--- RECORDS SHOWN Enclosed Below ---

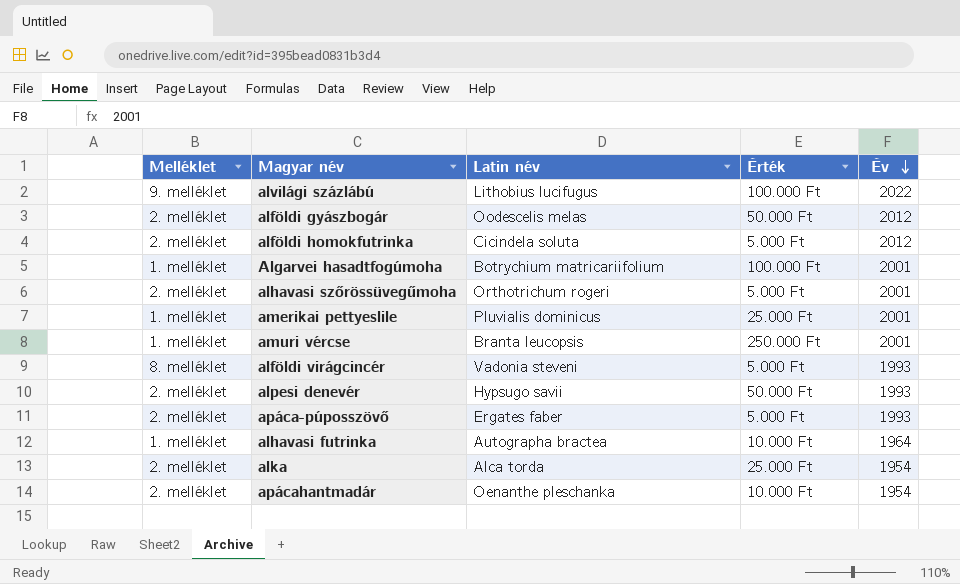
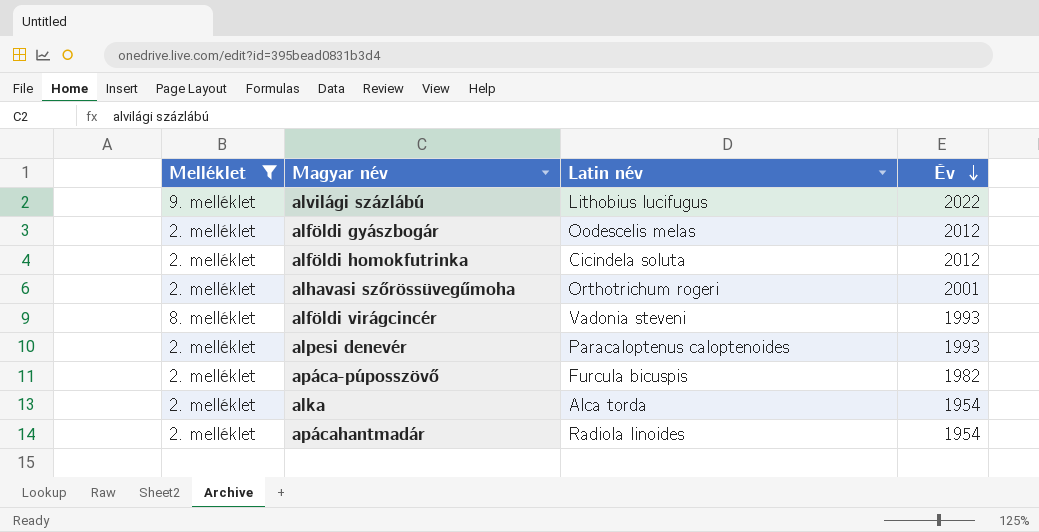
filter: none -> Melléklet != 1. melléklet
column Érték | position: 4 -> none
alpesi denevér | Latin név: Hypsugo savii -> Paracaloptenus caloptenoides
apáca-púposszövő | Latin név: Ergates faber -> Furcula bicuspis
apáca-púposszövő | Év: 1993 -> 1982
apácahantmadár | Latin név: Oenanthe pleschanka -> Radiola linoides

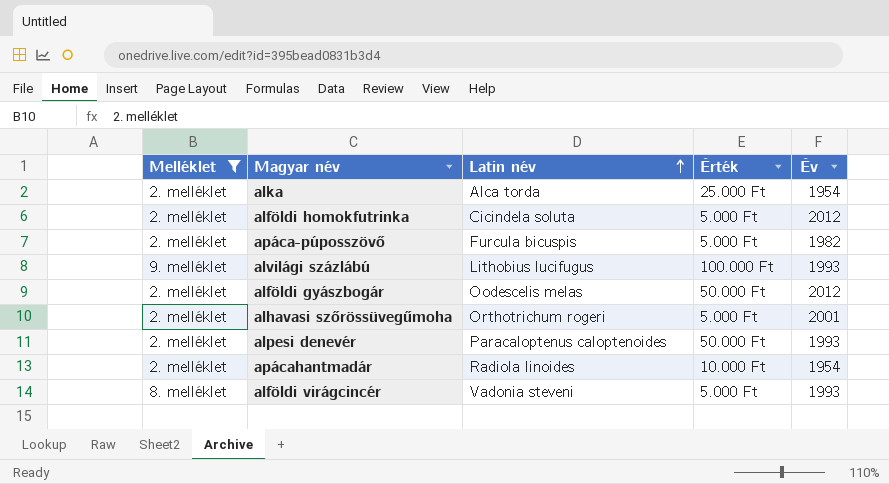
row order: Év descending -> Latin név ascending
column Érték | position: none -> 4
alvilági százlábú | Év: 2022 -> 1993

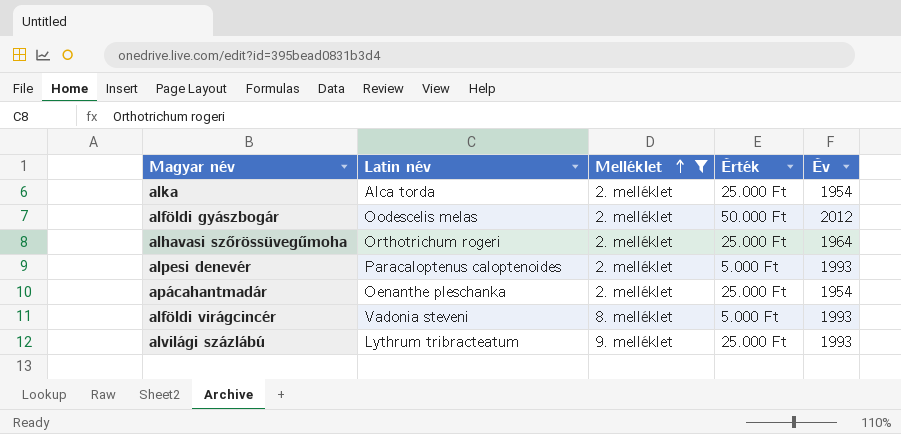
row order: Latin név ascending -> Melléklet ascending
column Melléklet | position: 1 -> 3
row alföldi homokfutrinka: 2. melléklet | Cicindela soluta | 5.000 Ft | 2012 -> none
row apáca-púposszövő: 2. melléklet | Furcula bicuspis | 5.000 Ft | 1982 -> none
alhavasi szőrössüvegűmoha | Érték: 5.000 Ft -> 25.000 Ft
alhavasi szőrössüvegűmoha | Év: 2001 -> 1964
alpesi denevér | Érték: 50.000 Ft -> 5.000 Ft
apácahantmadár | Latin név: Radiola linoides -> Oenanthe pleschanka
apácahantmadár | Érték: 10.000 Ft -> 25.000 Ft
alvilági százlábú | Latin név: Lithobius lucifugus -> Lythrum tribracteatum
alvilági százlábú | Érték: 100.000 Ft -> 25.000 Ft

--- End of Enclosed RECORDS SHOWN ---

▸ **EXERCISE BRIEF**:
Lines holding the word "denevér" are the answer; copy each one from the records above.

▸ **REPLY TO THE EXERCISE**:
alpesi denevér | Latin név: Hypsugo savii -> Paracaloptenus caloptenoides
alpesi denevér | Érték: 50.000 Ft -> 5.000 Ft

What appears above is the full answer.